Pasal tersebut mengatur mengenai penyalagunaan wewenang dan atau perbuatan melawan hukum yang dapat merugikan keuangan negara. Ancaman maksimal dari pasal itu adalah hukuman 20 tahun penjara.
Dahlan merupakan tersangka ke-16 dalam kasus dugaan korupsi pembangunan 21 gardu listrik di Jawa, Bali dan Nusa Tenggara pada 2011-2013 lalu. Dalam proyek ini Dahlan berperan sebagai Kuasa Pengguna Anggaran.
BPKP telah melakukan audit proyek senilai Rp 1,06 triliun ini dan menemukan kerugian negara sebesar Rp 33 miliar. Pada saat tenggat pembangunan, baru empat gardu yang sudah menjadi milik PLN.
Menurut Adi, proyek gardu ini seharusnya dibayar per pembangunan kerja. Namun kenyataan di lapangan pembayaran dilakukan dengan material on set atau pembayaran per materi.

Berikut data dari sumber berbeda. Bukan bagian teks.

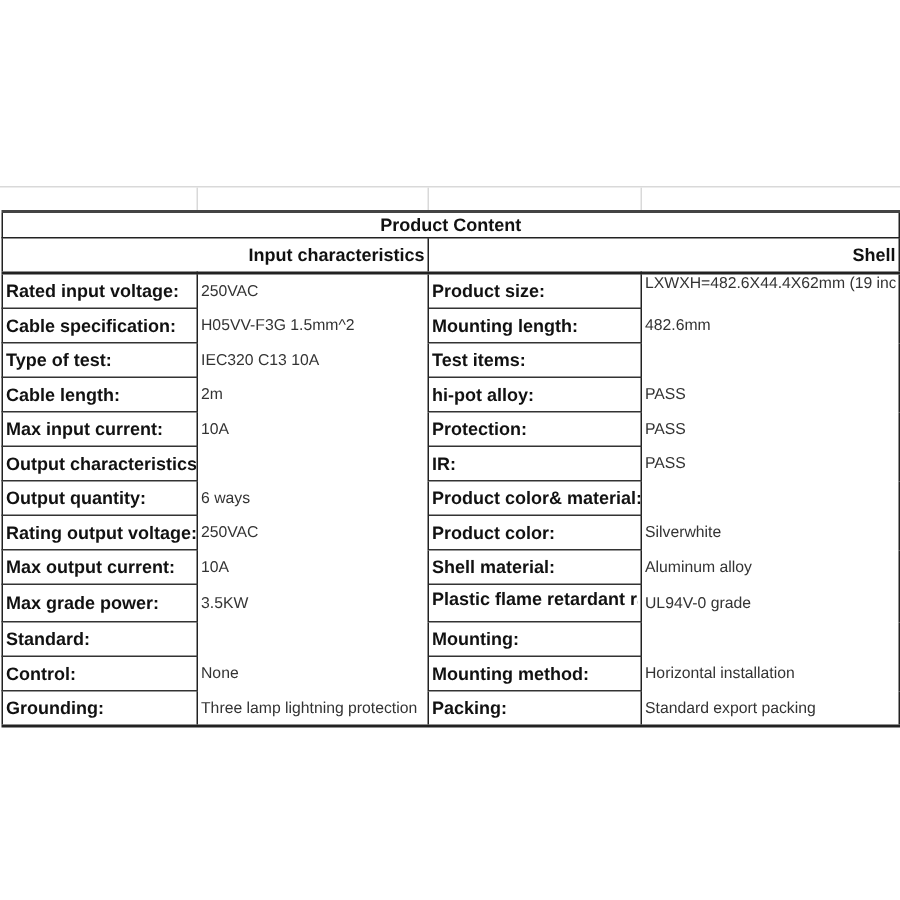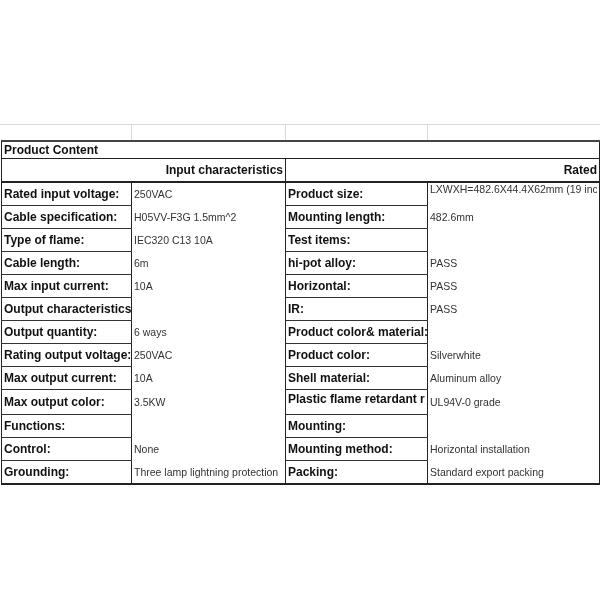--- a/index.html
+++ b/index.html
@@ -17,7 +17,7 @@
     table.spec td { padding: 0 2px; height: 22px; vertical-align: middle; white-space: nowrap;
                     overflow: hidden; border-left: 1px solid #222; border-right: 1px solid #222; }
     tr.title td { height: 16px; border: 1px solid #222; border-top: 2px solid #444;
-                  font-weight: bold; font-size: 12px; color: #111; }
+                  text-align: center; font-weight: bold; font-size: 12px; color: #111; }
     tr.section td { height: 22px; border: 1px solid #222; border-top: 1px solid #222; border-bottom: 2px solid #222;
                     text-align: right; font-weight: bold; font-size: 12px; color: #111; }
     td.label { font-weight: bold; font-size: 12px; color: #111; border-top: 1px solid #333; border-bottom: 1px solid #333; }

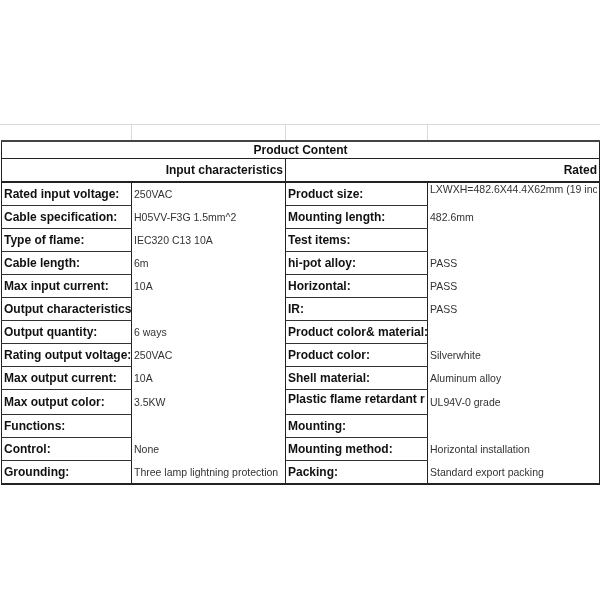--- a/index.html
+++ b/index.html
@@ -51,7 +51,7 @@
   </tr>
   <tr class="section">
     <td colspan="2">Input characteristics</td>
-    <td colspan="2">Rated</td>
+    <td colspan="2">Shell</td>
   </tr>
 
   <tr>

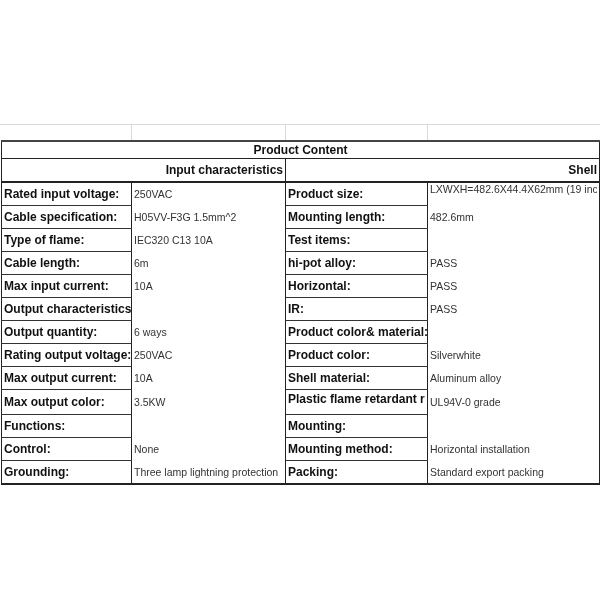--- a/index.html
+++ b/index.html
@@ -69,7 +69,7 @@
     <td class="value">482.6mm</td>
   </tr>
   <tr>
-    <td class="label">Type of flame:</td>
+    <td class="label">Type of test:</td>
     <td class="value">IEC320 C13 10A</td>
     <td class="label">Test items:</td>
     <td class="value"></td>

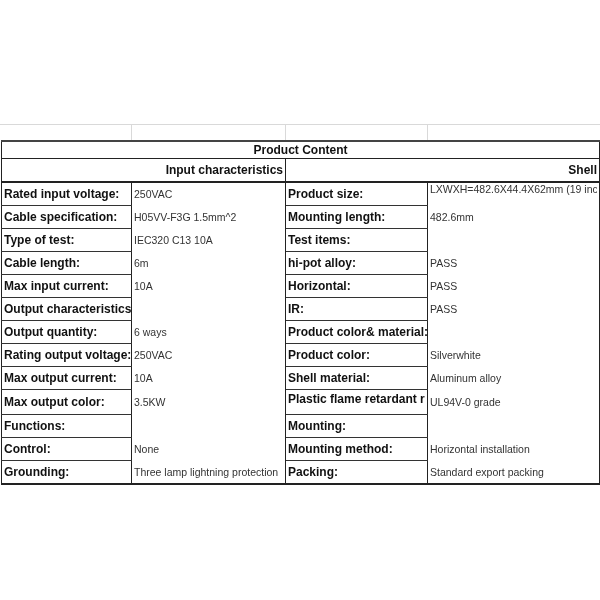--- a/index.html
+++ b/index.html
@@ -76,7 +76,7 @@
   </tr>
   <tr>
     <td class="label">Cable length:</td>
-    <td class="value">6m</td>
+    <td class="value">2m</td>
     <td class="label">hi-pot alloy:</td>
     <td class="value">PASS</td>
   </tr>

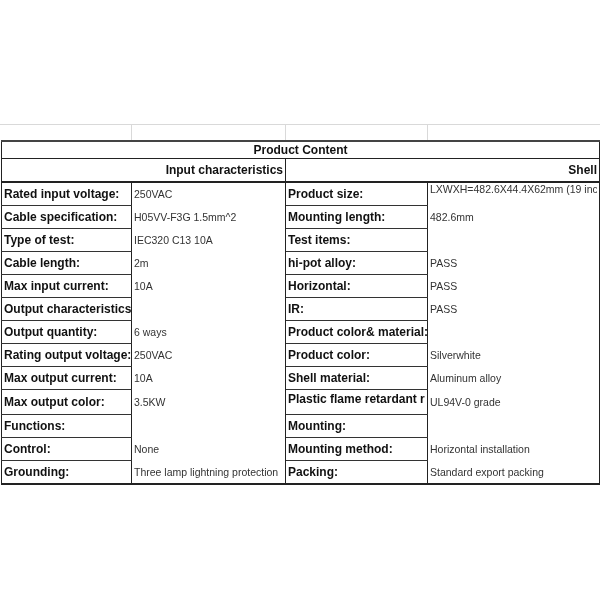--- a/index.html
+++ b/index.html
@@ -83,7 +83,7 @@
   <tr>
     <td class="label">Max input current:</td>
     <td class="value">10A</td>
-    <td class="label">Horizontal:</td>
+    <td class="label">Protection:</td>
     <td class="value">PASS</td>
   </tr>
   <tr>

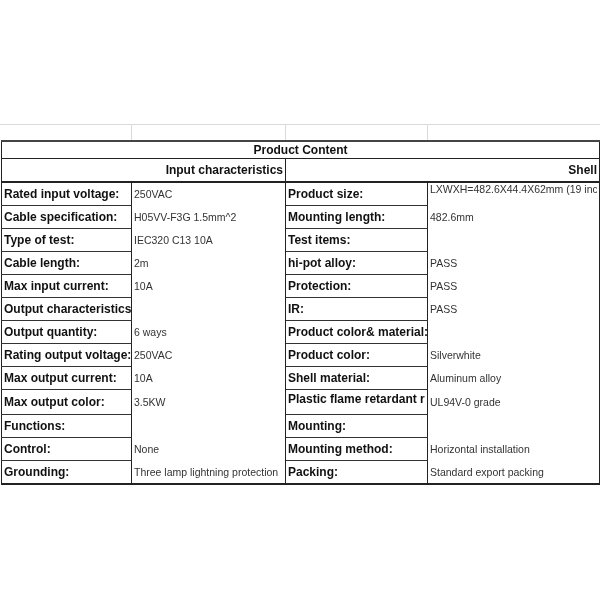--- a/index.html
+++ b/index.html
@@ -111,7 +111,7 @@
     <td class="value">Aluminum alloy</td>
   </tr>
   <tr>
-    <td class="label">Max output color:</td>
+    <td class="label">Max grade power:</td>
     <td class="value">3.5KW</td>
     <td class="label wrap">
           <span class="clip">Plastic flame retardant rating:</span>

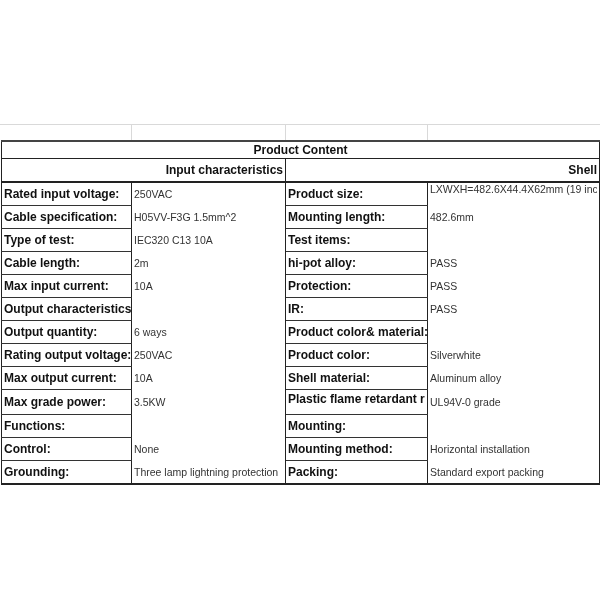--- a/index.html
+++ b/index.html
@@ -119,7 +119,7 @@
     <td class="value">UL94V-0 grade</td>
   </tr>
   <tr>
-    <td class="label">Functions:</td>
+    <td class="label">Standard:</td>
     <td class="value"></td>
     <td class="label">Mounting:</td>
     <td class="value"></td>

Selain itu, proyek tahun jamak ini dilakukan ketika lahan sawah yang menjadi calon lokasi gardu induk, belum berhasil dibebaskan. Hal itu yang kemudian membuat proyek ini menjadi mangkrak.

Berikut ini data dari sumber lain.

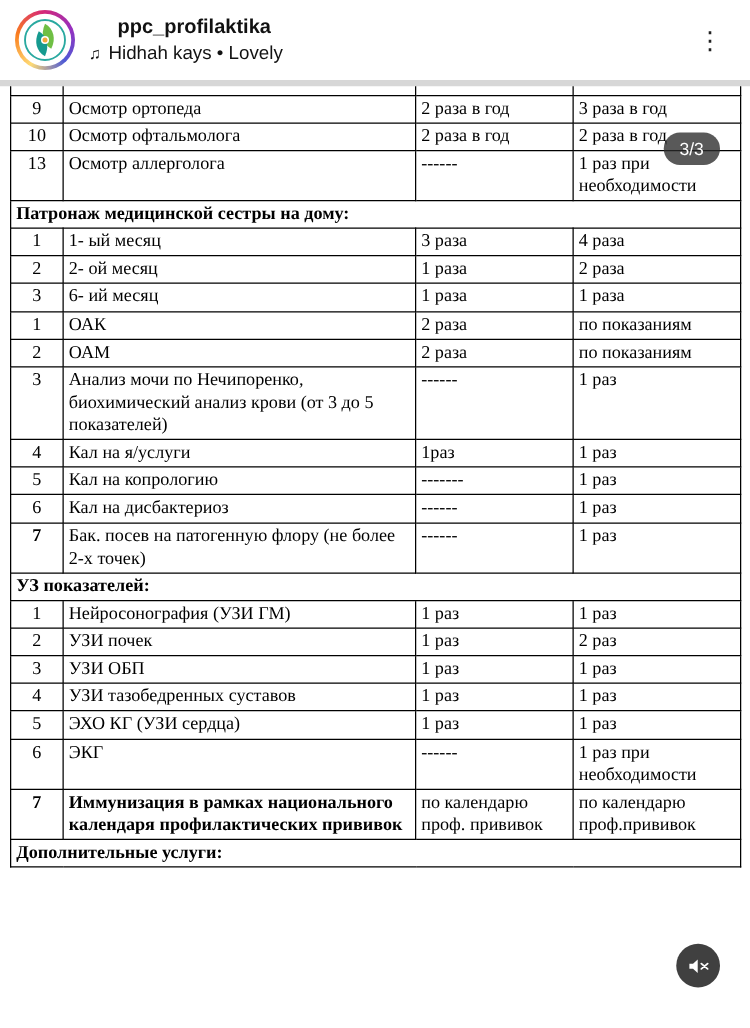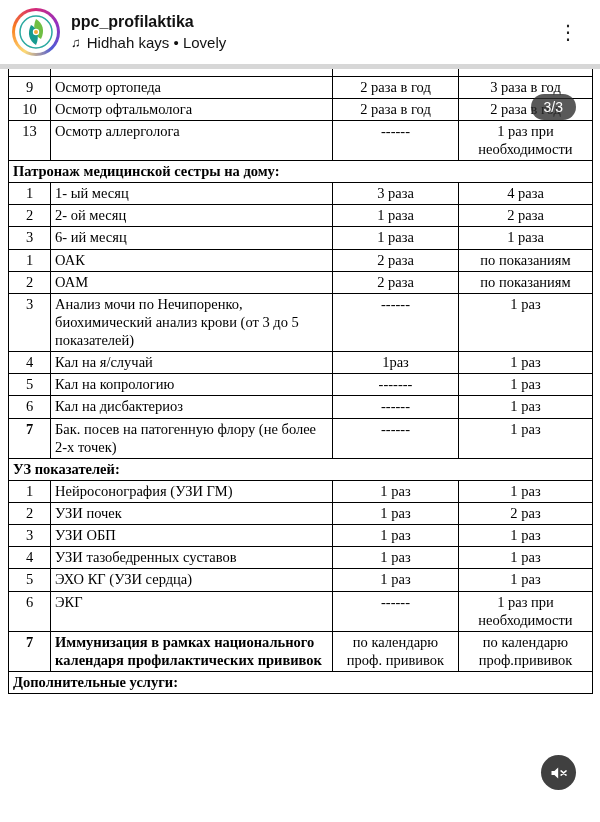--- a/index.html
+++ b/index.html
@@ -25,7 +25,7 @@
     display: flex; align-items: center; justify-content: center;
   }
   .header-text { flex: 1; min-width: 0; }
-  .username { font-weight: 700; font-size: 16px; color: #111; line-height: 1.15; }
+  .username { font-weight: 700; font-size: 16px; color: #111; line-height: 1.15; margin-left: 23px; }
   .subtitle { font-size: 15px; color: #121212; display: flex; align-items: center; gap: 6px; margin-top: 3px; }
   .music-icon { font-size: 13px; }
   .more-btn {

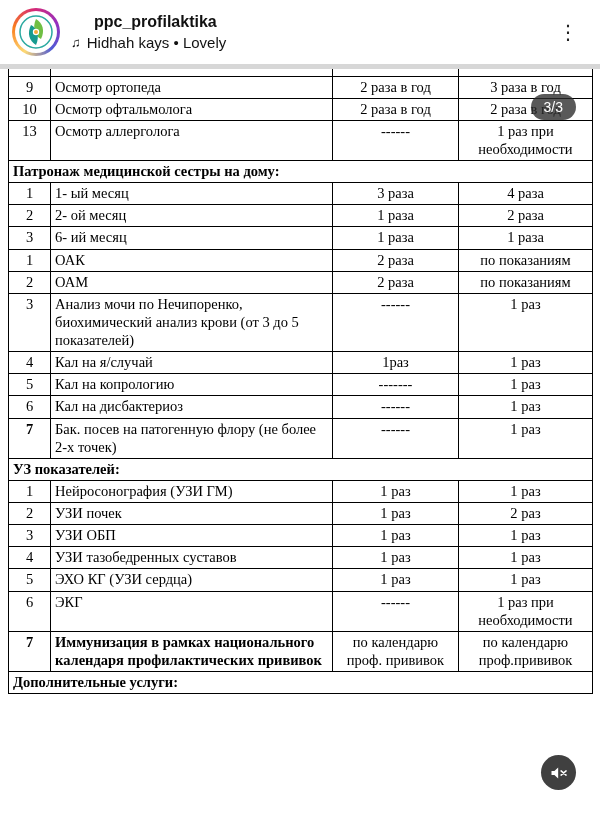--- a/index.html
+++ b/index.html
@@ -62,7 +62,7 @@
     overflow: hidden; word-wrap: break-word;
   }
   .med-table td.num { text-align: center; padding: 1px 1px 2px; }
-  .med-table td.val { text-align: center; }
+  .med-table td.val { text-align: left; }
   .med-table td.section { text-align: left; font-weight: 700; }
   .med-table td.b, .med-table .b { font-weight: 700; }
   .med-table tr.stub td { height: 7px; border-top: none; padding: 0; }

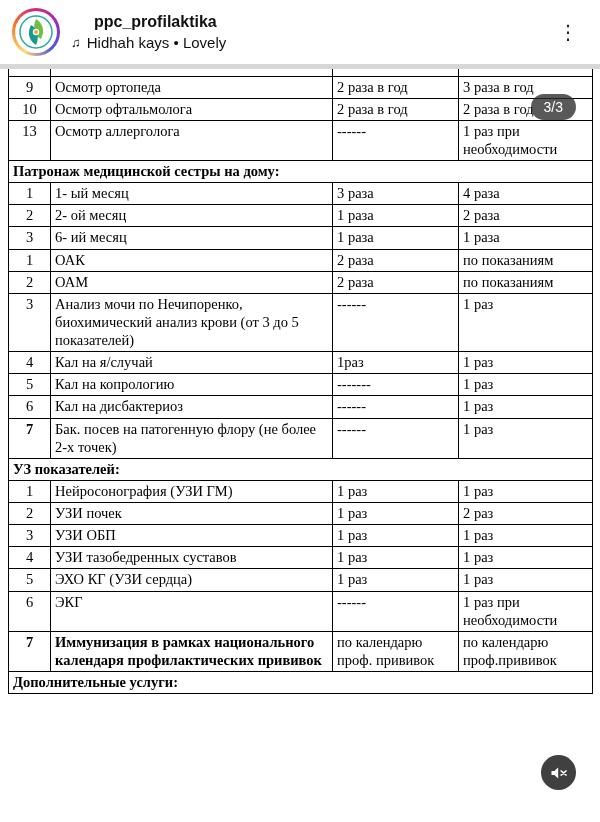--- a/index.html
+++ b/index.html
@@ -38,7 +38,7 @@
   .photo-edge { height: 5px; background: #d7d7d7; }
 
   .page-badge {
-    position: absolute; top: 30px; right: 24px; z-index: 6;
+    position: absolute; top: 42px; right: 24px; z-index: 6;
     background: rgba(42,42,42,0.78); color: #fff;
     font-size: 14px; padding: 5px 13px; border-radius: 16px;
   }

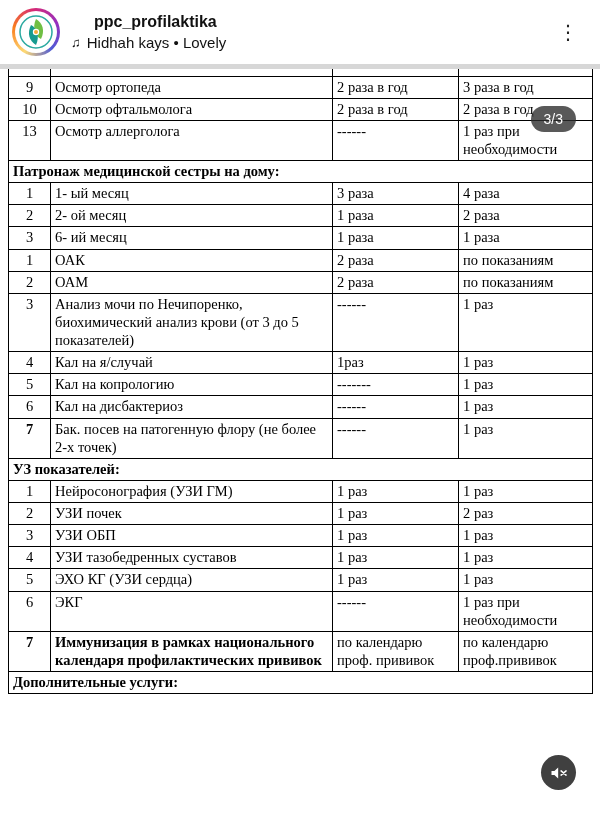--- a/index.html
+++ b/index.html
@@ -174,7 +174,7 @@
           </tr>
           <tr>
             <td class="num">4</td>
-            <td class="name">Кал на я/случай</td>
+            <td class="name">Кал на я/услуги</td>
             <td class="val">1раз</td>
             <td class="val">1 раз</td>
           </tr>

Adi mengatakan, penyidik sudah melayangkan surat permintaan cegah untuk Dahlan ke Dirjen Imigrasi. Pencegahan berlaku sampai enam bulan ke depan.

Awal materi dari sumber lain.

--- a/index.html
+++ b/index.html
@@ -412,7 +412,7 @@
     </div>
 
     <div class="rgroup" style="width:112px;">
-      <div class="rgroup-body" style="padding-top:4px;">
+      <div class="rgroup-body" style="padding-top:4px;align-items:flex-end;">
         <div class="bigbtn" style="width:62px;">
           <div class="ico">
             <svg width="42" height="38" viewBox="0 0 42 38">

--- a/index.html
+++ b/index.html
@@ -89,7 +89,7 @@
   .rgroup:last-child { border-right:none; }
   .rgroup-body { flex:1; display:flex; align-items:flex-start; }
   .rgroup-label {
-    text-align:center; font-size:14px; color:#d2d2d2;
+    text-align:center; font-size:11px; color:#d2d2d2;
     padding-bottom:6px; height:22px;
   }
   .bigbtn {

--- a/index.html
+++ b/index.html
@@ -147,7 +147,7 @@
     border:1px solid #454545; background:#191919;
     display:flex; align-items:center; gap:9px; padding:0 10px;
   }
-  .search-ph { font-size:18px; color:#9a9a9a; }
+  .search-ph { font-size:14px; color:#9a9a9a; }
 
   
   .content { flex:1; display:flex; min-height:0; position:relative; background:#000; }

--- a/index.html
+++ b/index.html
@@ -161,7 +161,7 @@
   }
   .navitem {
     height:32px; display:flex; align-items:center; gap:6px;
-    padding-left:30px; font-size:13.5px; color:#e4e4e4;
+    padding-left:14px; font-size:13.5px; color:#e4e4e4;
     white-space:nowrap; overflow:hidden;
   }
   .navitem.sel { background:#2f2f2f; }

Meski begitu, Dahlan tidak ditahan usai menjalani pemeriksaan hari ini. "Sampai saat ini belum dilakukan penahanan. Saudara Dahlan Iskan kooperatif dalam pemeriksaan dua hari ini," ujar Adi.
Kemarin dan hari ini, Dahlan memenuhi panggilan untuk diperiksa sebagai saksi kasus gardu induk ini. Karena sikap kooperatif Dahlan ini, jaksa menilai eks Menteri BUMN itu tak perlu ditahan.
"Sebelumnya memang yang bersangkutan tidak hadir tiga kali, namun itu dengan alasan yang sah menurut hukum. Jadi kami tetap menilai yang bersangkutan kooperatif. Penyidik tidak merasa perlu untuk melakukan penahanan," kata Adi.
Dahlan yang selesai menjalani pemeriksaan keduanya pada hari ini, tak berkomentar banyak mengenai pemeriksaannya. "Biasa sebagai saksi ditanyai mengenai apa yang terjadi," ujar Dahlan.